> **WHAT NEEDS TO BE DONE**
Look through the listing below for the line with "Liberation Sans, sans-serif" and the line with "text: BROWNSTEIN ->". Copy both, along with every line between them, exactly and with no pictures.

> **PROVIDED RECORDS**
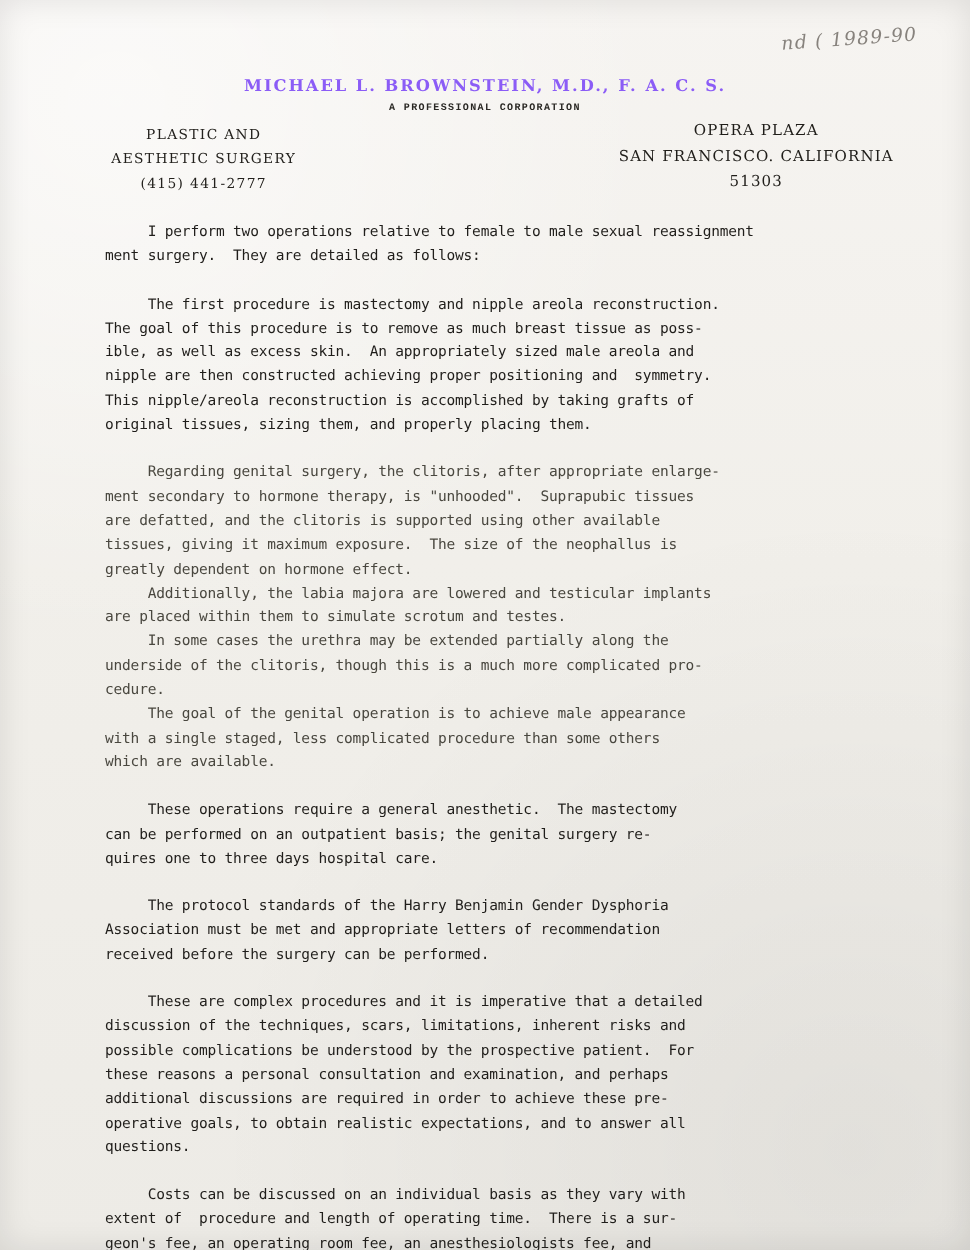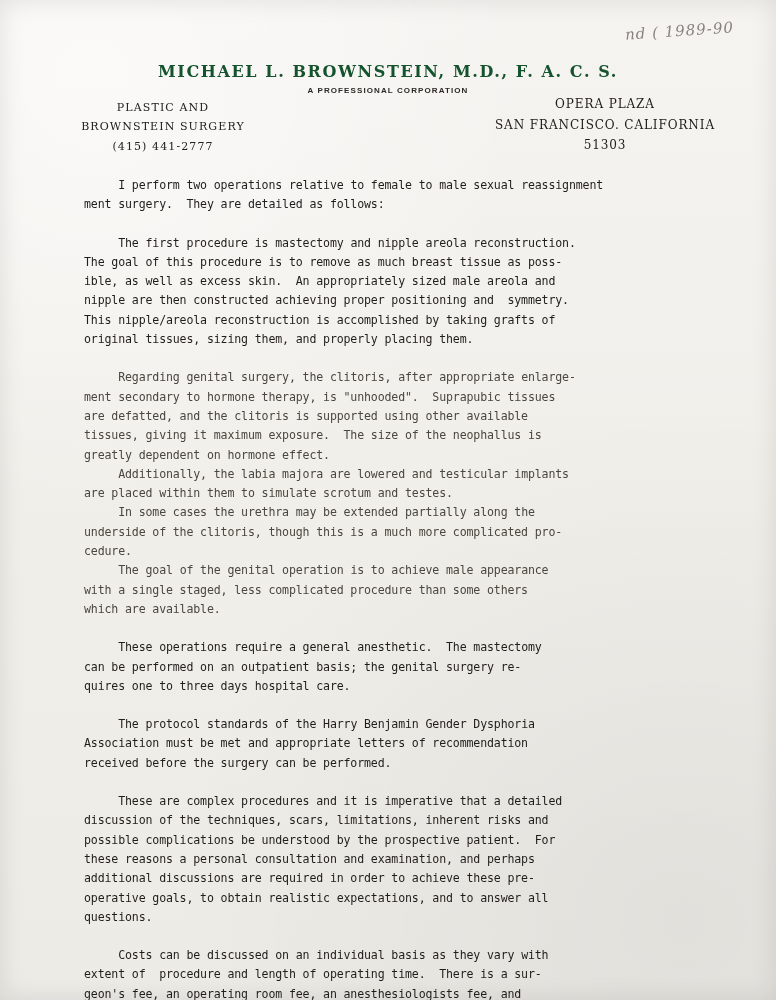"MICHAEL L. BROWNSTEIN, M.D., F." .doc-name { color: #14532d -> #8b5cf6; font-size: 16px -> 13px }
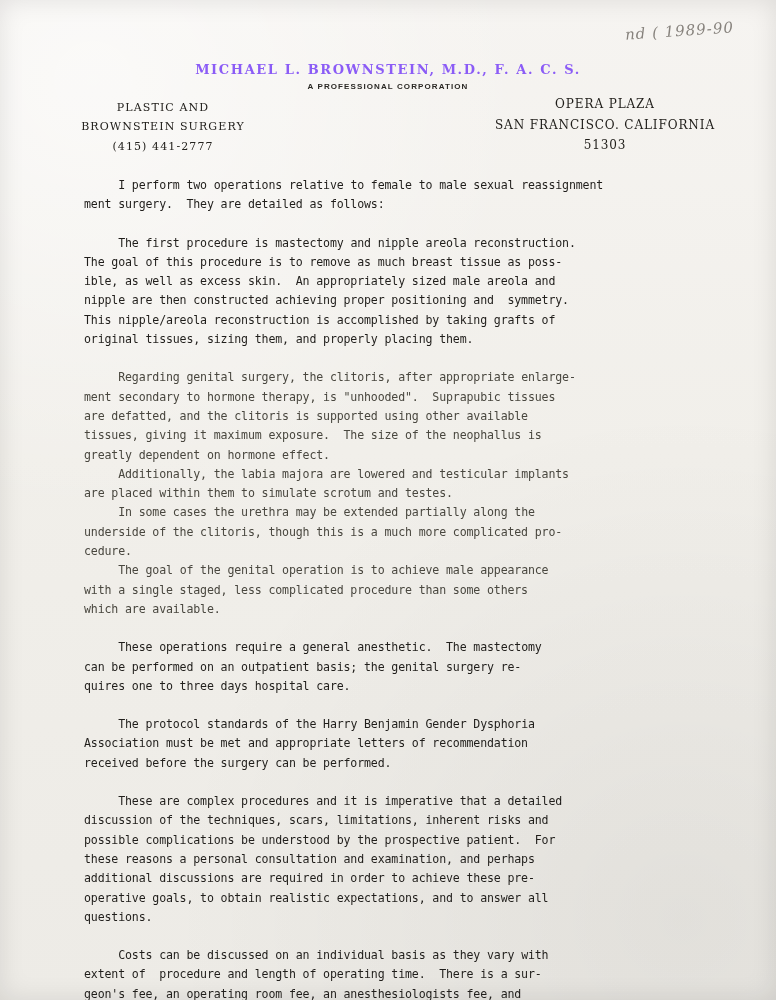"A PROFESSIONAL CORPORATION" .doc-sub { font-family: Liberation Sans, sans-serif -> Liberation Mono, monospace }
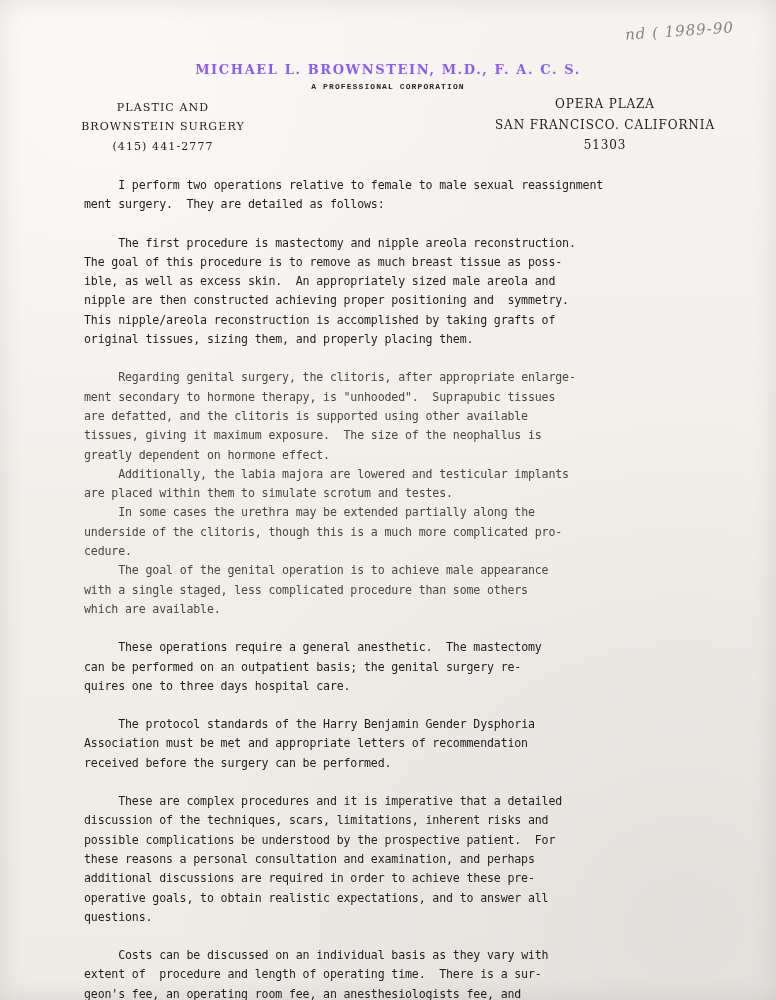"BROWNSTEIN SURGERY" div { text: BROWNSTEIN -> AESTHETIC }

---

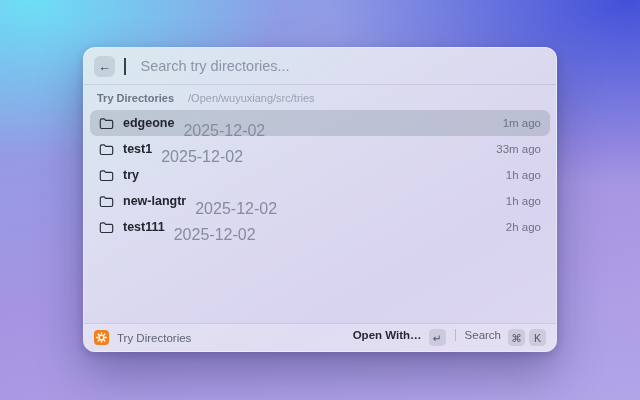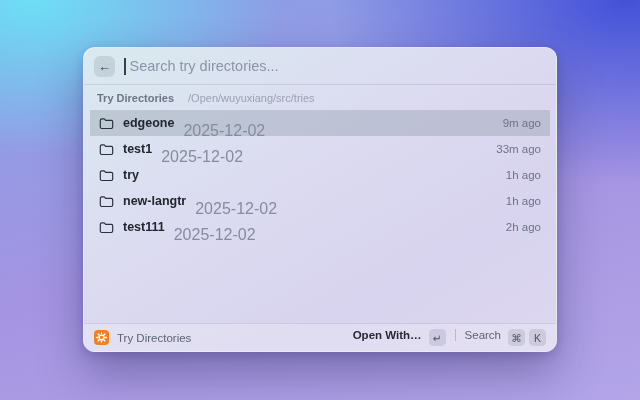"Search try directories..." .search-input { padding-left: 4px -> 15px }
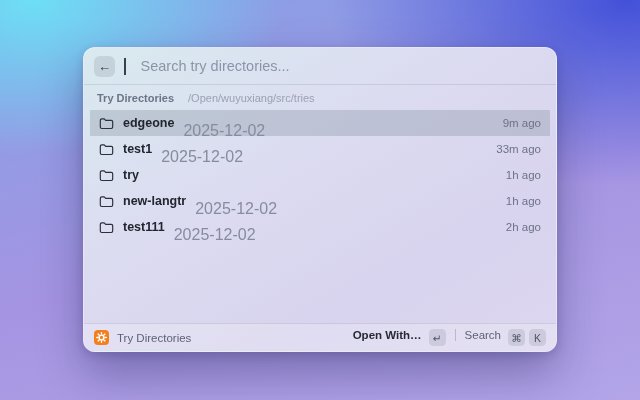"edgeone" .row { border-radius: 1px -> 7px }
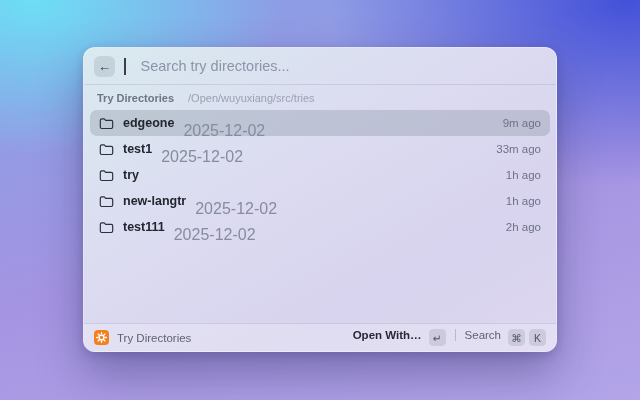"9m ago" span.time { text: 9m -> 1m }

> **SOLUTION TO THIS TASK**
"A PROFESSIONAL CORPORATION" .doc-sub { font-family: Liberation Sans, sans-serif -> Liberation Mono, monospace }
"BROWNSTEIN SURGERY" div { text: BROWNSTEIN -> AESTHETIC }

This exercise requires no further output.